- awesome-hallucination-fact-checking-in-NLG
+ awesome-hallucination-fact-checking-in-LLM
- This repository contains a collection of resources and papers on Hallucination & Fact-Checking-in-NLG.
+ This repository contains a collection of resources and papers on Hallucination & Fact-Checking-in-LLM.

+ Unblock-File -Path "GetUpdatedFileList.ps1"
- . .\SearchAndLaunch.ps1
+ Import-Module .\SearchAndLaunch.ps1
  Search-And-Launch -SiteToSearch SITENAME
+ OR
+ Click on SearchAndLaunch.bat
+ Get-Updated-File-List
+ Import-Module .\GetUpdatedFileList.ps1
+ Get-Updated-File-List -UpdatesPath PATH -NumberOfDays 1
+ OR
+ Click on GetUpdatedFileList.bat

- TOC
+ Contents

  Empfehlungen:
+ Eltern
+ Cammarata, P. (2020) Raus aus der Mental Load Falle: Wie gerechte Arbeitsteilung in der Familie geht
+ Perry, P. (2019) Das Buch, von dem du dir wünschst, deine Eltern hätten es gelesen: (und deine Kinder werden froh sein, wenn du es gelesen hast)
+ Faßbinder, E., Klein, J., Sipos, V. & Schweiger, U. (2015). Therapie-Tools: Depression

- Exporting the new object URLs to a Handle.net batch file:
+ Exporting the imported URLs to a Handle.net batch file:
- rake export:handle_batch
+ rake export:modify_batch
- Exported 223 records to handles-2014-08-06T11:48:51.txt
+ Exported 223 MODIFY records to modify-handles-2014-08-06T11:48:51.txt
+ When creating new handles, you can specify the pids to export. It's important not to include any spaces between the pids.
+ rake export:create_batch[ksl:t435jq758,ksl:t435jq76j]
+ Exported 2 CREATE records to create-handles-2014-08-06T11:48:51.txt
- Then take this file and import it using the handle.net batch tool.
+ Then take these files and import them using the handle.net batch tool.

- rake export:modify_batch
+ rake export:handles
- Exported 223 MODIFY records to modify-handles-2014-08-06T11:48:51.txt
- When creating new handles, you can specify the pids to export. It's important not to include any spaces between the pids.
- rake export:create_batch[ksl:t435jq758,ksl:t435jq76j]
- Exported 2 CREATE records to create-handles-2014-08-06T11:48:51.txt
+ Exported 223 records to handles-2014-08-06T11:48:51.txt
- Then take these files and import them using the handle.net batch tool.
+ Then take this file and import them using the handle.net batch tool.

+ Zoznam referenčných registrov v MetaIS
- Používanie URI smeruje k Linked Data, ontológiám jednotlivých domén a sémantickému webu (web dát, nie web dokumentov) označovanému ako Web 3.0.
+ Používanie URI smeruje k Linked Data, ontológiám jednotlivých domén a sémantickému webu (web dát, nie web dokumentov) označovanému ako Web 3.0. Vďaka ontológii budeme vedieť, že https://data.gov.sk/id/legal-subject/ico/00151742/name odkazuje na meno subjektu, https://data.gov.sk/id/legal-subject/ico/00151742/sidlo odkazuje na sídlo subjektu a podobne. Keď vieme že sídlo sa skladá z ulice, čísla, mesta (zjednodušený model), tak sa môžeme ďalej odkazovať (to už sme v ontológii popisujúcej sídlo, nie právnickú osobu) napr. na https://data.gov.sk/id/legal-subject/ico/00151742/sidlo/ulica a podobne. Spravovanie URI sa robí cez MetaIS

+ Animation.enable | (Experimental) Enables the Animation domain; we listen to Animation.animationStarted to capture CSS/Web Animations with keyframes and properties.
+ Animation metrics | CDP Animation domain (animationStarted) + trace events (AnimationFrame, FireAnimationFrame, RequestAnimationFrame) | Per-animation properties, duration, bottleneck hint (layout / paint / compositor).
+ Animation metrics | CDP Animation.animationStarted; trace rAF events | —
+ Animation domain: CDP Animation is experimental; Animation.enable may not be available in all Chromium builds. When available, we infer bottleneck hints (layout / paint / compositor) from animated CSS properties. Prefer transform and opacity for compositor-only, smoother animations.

Work instruction | Among the records above, repeat exactly the line with "Click on SearchAndLaunch.bat", the line with "- Then take this", and every line in between, and only those.

Finished task |
+ Click on SearchAndLaunch.bat
+ Get-Updated-File-List
+ Import-Module .\GetUpdatedFileList.ps1
+ Get-Updated-File-List -UpdatesPath PATH -NumberOfDays 1
+ OR
+ Click on GetUpdatedFileList.bat

- TOC
+ Contents

  Empfehlungen:
+ Eltern
+ Cammarata, P. (2020) Raus aus der Mental Load Falle: Wie gerechte Arbeitsteilung in der Familie geht
+ Perry, P. (2019) Das Buch, von dem du dir wünschst, deine Eltern hätten es gelesen: (und deine Kinder werden froh sein, wenn du es gelesen hast)
+ Faßbinder, E., Klein, J., Sipos, V. & Schweiger, U. (2015). Therapie-Tools: Depression

- Exporting the new object URLs to a Handle.net batch file:
+ Exporting the imported URLs to a Handle.net batch file:
- rake export:handle_batch
+ rake export:modify_batch
- Exported 223 records to handles-2014-08-06T11:48:51.txt
+ Exported 223 MODIFY records to modify-handles-2014-08-06T11:48:51.txt
+ When creating new handles, you can specify the pids to export. It's important not to include any spaces between the pids.
+ rake export:create_batch[ksl:t435jq758,ksl:t435jq76j]
+ Exported 2 CREATE records to create-handles-2014-08-06T11:48:51.txt
- Then take this file and import it using the handle.net batch tool.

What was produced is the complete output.